[THE RECORDS]:
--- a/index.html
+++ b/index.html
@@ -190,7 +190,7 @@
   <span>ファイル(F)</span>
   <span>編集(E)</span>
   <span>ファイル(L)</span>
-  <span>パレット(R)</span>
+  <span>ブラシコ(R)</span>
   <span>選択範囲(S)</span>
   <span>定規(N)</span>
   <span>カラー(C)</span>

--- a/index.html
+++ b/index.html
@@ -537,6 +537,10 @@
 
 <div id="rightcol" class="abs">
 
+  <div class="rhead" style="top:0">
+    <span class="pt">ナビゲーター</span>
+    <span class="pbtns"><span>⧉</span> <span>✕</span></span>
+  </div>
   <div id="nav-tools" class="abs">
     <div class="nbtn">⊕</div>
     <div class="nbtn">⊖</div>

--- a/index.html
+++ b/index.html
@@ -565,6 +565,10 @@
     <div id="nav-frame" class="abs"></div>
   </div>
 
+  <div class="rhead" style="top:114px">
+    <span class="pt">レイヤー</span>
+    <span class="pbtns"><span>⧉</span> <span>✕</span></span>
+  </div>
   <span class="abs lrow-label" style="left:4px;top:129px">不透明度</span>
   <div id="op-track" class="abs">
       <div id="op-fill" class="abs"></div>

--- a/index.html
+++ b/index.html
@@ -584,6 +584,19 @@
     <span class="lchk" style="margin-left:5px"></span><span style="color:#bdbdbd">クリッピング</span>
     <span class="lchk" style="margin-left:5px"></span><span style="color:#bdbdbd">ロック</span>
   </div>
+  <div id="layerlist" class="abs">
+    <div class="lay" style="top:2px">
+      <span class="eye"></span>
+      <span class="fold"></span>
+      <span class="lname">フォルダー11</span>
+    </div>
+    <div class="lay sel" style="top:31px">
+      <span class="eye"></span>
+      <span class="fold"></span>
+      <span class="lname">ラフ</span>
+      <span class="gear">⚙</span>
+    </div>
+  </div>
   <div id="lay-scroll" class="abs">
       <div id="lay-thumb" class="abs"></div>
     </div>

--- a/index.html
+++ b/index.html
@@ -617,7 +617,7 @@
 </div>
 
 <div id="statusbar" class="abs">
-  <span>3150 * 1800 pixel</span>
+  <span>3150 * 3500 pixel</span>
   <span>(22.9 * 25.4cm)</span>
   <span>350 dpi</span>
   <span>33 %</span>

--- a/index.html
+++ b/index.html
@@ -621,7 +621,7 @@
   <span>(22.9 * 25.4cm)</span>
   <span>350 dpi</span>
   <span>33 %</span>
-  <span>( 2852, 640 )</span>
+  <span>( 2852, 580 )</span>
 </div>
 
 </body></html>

[TASK PROMPT]: Transcribe every record above exactly.

[ANSWER BELOW]:
--- a/index.html
+++ b/index.html
@@ -190,7 +190,7 @@
   <span>ファイル(F)</span>
   <span>編集(E)</span>
   <span>ファイル(L)</span>
-  <span>パレット(R)</span>
+  <span>ブラシコ(R)</span>
   <span>選択範囲(S)</span>
   <span>定規(N)</span>
   <span>カラー(C)</span>

--- a/index.html
+++ b/index.html
@@ -537,6 +537,10 @@
 
 <div id="rightcol" class="abs">
 
+  <div class="rhead" style="top:0">
+    <span class="pt">ナビゲーター</span>
+    <span class="pbtns"><span>⧉</span> <span>✕</span></span>
+  </div>
   <div id="nav-tools" class="abs">
     <div class="nbtn">⊕</div>
     <div class="nbtn">⊖</div>

--- a/index.html
+++ b/index.html
@@ -565,6 +565,10 @@
     <div id="nav-frame" class="abs"></div>
   </div>
 
+  <div class="rhead" style="top:114px">
+    <span class="pt">レイヤー</span>
+    <span class="pbtns"><span>⧉</span> <span>✕</span></span>
+  </div>
   <span class="abs lrow-label" style="left:4px;top:129px">不透明度</span>
   <div id="op-track" class="abs">
       <div id="op-fill" class="abs"></div>

--- a/index.html
+++ b/index.html
@@ -584,6 +584,19 @@
     <span class="lchk" style="margin-left:5px"></span><span style="color:#bdbdbd">クリッピング</span>
     <span class="lchk" style="margin-left:5px"></span><span style="color:#bdbdbd">ロック</span>
   </div>
+  <div id="layerlist" class="abs">
+    <div class="lay" style="top:2px">
+      <span class="eye"></span>
+      <span class="fold"></span>
+      <span class="lname">フォルダー11</span>
+    </div>
+    <div class="lay sel" style="top:31px">
+      <span class="eye"></span>
+      <span class="fold"></span>
+      <span class="lname">ラフ</span>
+      <span class="gear">⚙</span>
+    </div>
+  </div>
   <div id="lay-scroll" class="abs">
       <div id="lay-thumb" class="abs"></div>
     </div>

--- a/index.html
+++ b/index.html
@@ -617,7 +617,7 @@
 </div>
 
 <div id="statusbar" class="abs">
-  <span>3150 * 1800 pixel</span>
+  <span>3150 * 3500 pixel</span>
   <span>(22.9 * 25.4cm)</span>
   <span>350 dpi</span>
   <span>33 %</span>

--- a/index.html
+++ b/index.html
@@ -621,7 +621,7 @@
   <span>(22.9 * 25.4cm)</span>
   <span>350 dpi</span>
   <span>33 %</span>
-  <span>( 2852, 640 )</span>
+  <span>( 2852, 580 )</span>
 </div>
 
 </body></html>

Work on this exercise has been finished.